Ak Parti siyaset felsefesi olmayan bir parti, halbuki bir siyaset felsefesi kitabı dünya siyasi tarihinden ve bizim siyasi tarihimizden örneklerle anlatılmalı. Bediüzzaman’ın bir siyasi istikrar felsefesi var. Bu konu da tafsil edilmedi. Ortaya Bediüzzaman ve Siyasi İstikrar diye bir çalışma çıkmadı, bölük pörçük fikirler oldu.

(Yıl 1872’dir; tahtta Sultan Abdülaziz, sadaret yani başbakanlık makamında da padişahın dışında hiş kimsenin hoşlanmadığı Mahmud Nedim Paşa vardır.

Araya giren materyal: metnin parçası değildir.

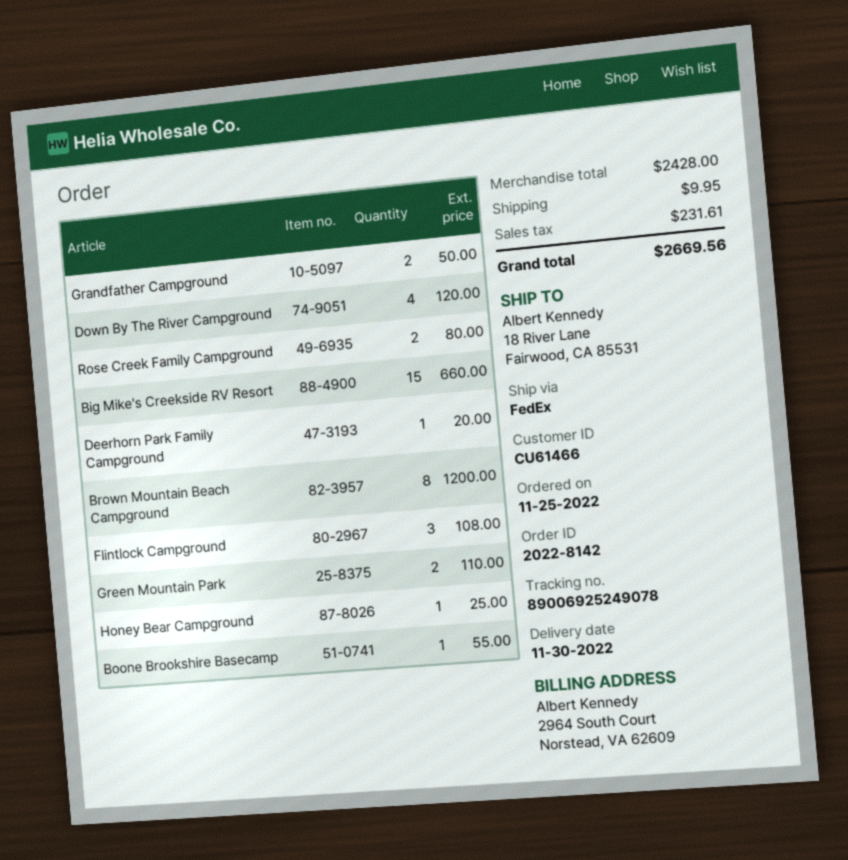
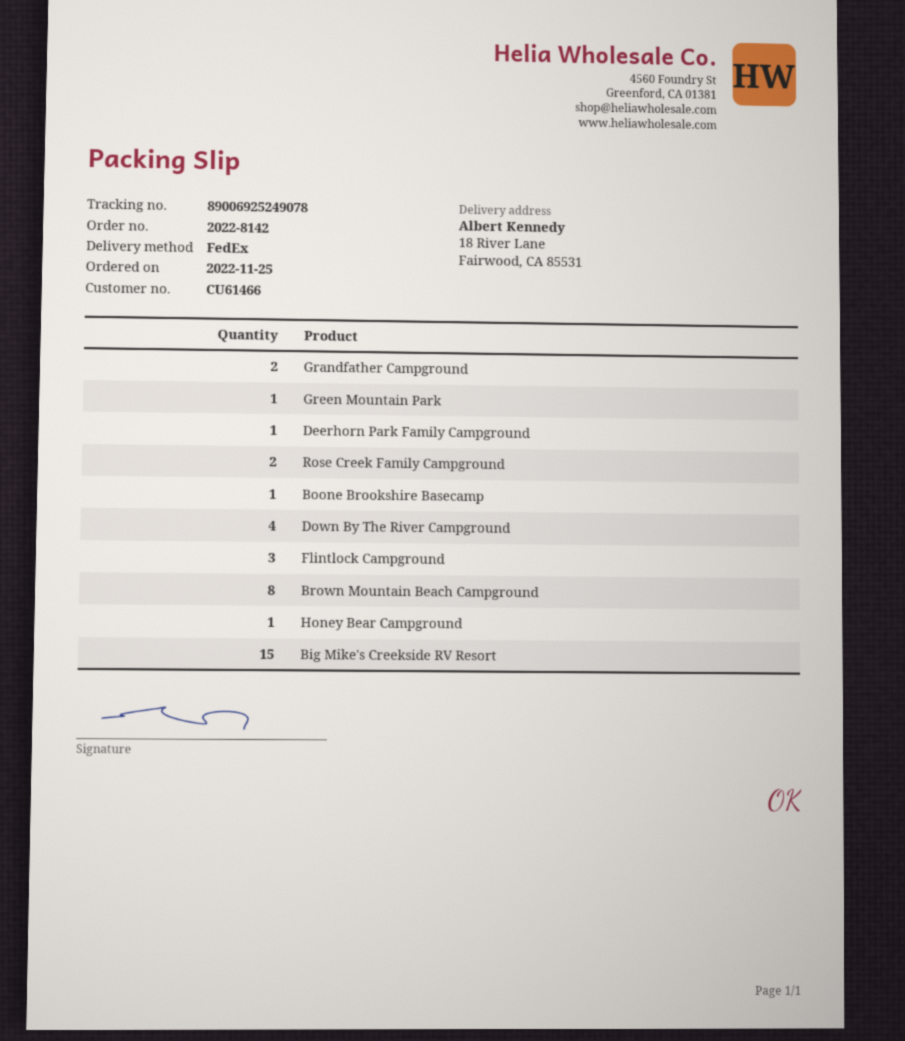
Green Mountain Park: 2 -> 1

Rus taraftarı politikalar izleyen ve hemen her kararını İstanbul’daki Rusya Sefiri General İgnatiyef’e danıştıktan sonra veren Nedim Paşa’ya ‘Nedimof’ adı takılmıştır. Paşa’ya sadece ‘Nedimof’ değil, yüz biçimi ve sakal şekli yüzünden ‘kedi’ de denmektedir ve Paşa’nın iktidarı halk arasında rüşvet, komisyon ve yolsuzluk demek olmuştur. Bütün bu hadiseler Abdülaziz’in de canına tak etmiş olacak ki, 31 Temmuz günü Nedim Paşa’yı azleder ve yerine Midhat Paşa’yı getirir.

Namık Kemal, o günlerde arkadaşlarıyla beraber ‘Diyojen’ adında haftalık bir mizah dergisi çıkartmaktadır. Paşa’nın azlinin verdiği ilhamla ‘Hırrenáme’ yani ‘Dişi Kedi Destánı’ isimli bir şiir kaleme alan Namık Kemal, şiiri Diyojen’in 133. sayısında yayınlar.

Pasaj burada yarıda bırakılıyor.